La mia felicità di donare vanì coi doni; la mia virtù divenne stanca di sé stessa per la propria abbondanza!
Chi dona sempre, corre pericolo di perdere il suo pudore; chi distribuisce sempre, ha la mano ed il cuore callosi per il troppo distribuire.
Il mio occhio non ha più lagrime per il pudore dei supplicanti; la mia mano s’è troppo indurita e più non sente il tremito delle mani ricolme.

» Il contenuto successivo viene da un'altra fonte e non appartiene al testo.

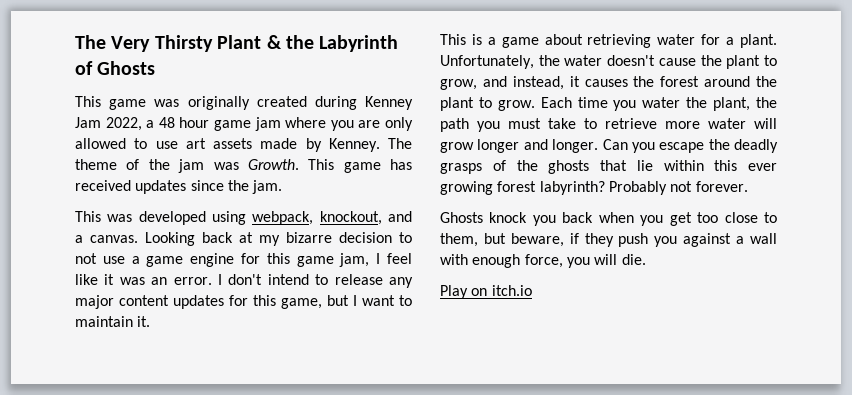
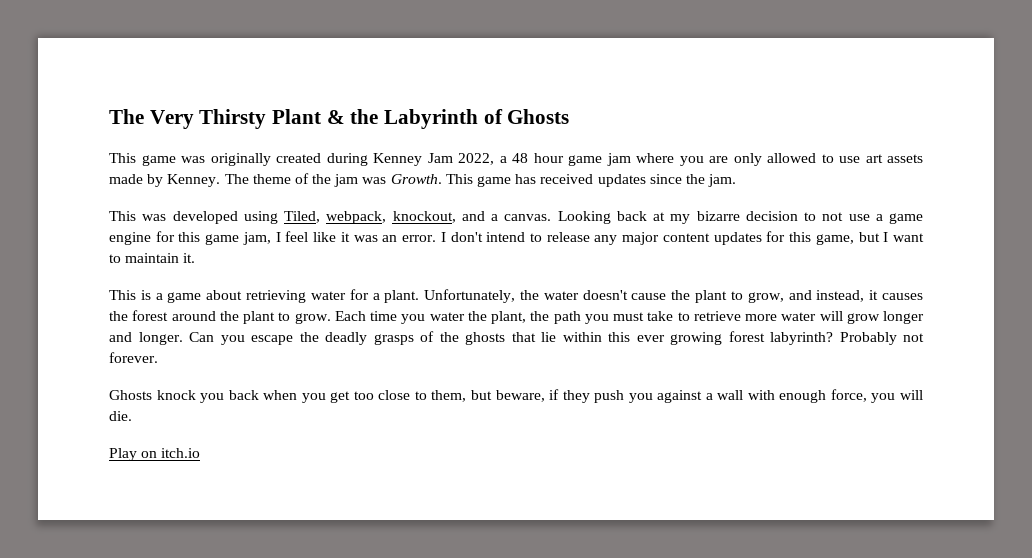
- This was developed using webpack, knockout, and a canvas.
+ This was developed using Tiled, webpack, knockout, and a canvas.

Donde venne al mio occhio la lagrima, e il callo al mio cuore?
O solitudine di coloro che donano! O silenzio di coloro che risplendono!
Molti soli rotano negli spazi deserti: a tutto ciò che è oscuro essi parlano con la loro luce — ma con me tacciono.
La luce è nemica a tutto ciò che risplende: senza pietà essa continua il suo cammino.
Ingiusto nel profondo del cuore contro tutto ciò che risplende, freddo verso i soli; così ogni sole segue il proprio cammino.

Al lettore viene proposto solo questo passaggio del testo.